* AIM OF THE EXERCISE *
Pick each line containing the word "acompanhar" out of the data below.

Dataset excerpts
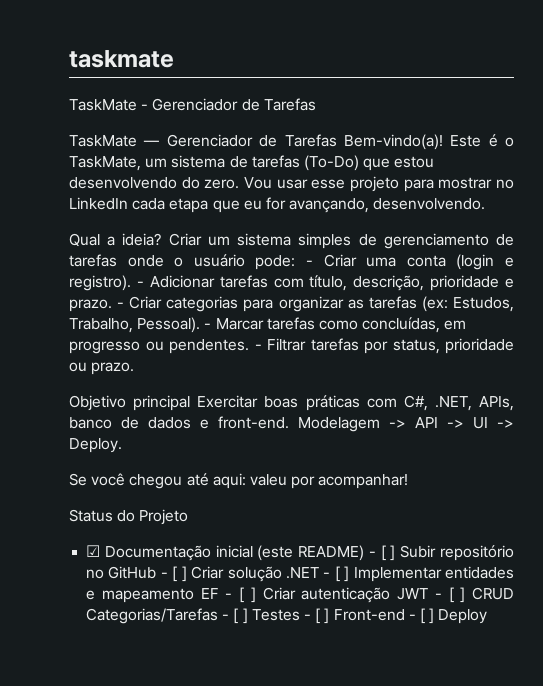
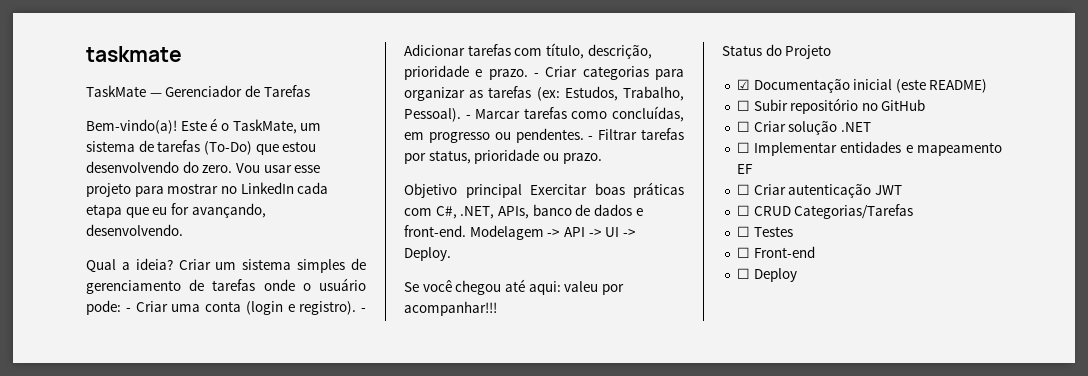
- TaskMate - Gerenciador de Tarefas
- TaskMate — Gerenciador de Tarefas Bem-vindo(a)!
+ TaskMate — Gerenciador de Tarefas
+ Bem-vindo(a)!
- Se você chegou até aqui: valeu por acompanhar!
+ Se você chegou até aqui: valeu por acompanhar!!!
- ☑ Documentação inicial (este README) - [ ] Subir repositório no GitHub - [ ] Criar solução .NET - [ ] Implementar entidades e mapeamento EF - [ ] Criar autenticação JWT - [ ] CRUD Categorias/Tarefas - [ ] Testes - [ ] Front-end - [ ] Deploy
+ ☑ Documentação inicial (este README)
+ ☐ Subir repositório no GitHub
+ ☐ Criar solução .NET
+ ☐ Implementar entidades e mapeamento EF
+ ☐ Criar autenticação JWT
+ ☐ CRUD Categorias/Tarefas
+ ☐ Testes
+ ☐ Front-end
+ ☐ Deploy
--
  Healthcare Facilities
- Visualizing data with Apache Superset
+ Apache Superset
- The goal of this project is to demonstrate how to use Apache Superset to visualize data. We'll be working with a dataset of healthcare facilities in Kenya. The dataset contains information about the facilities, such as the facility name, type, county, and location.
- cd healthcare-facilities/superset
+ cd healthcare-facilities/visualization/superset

* THE ANSWER *
- Se você chegou até aqui: valeu por acompanhar!
+ Se você chegou até aqui: valeu por acompanhar!!!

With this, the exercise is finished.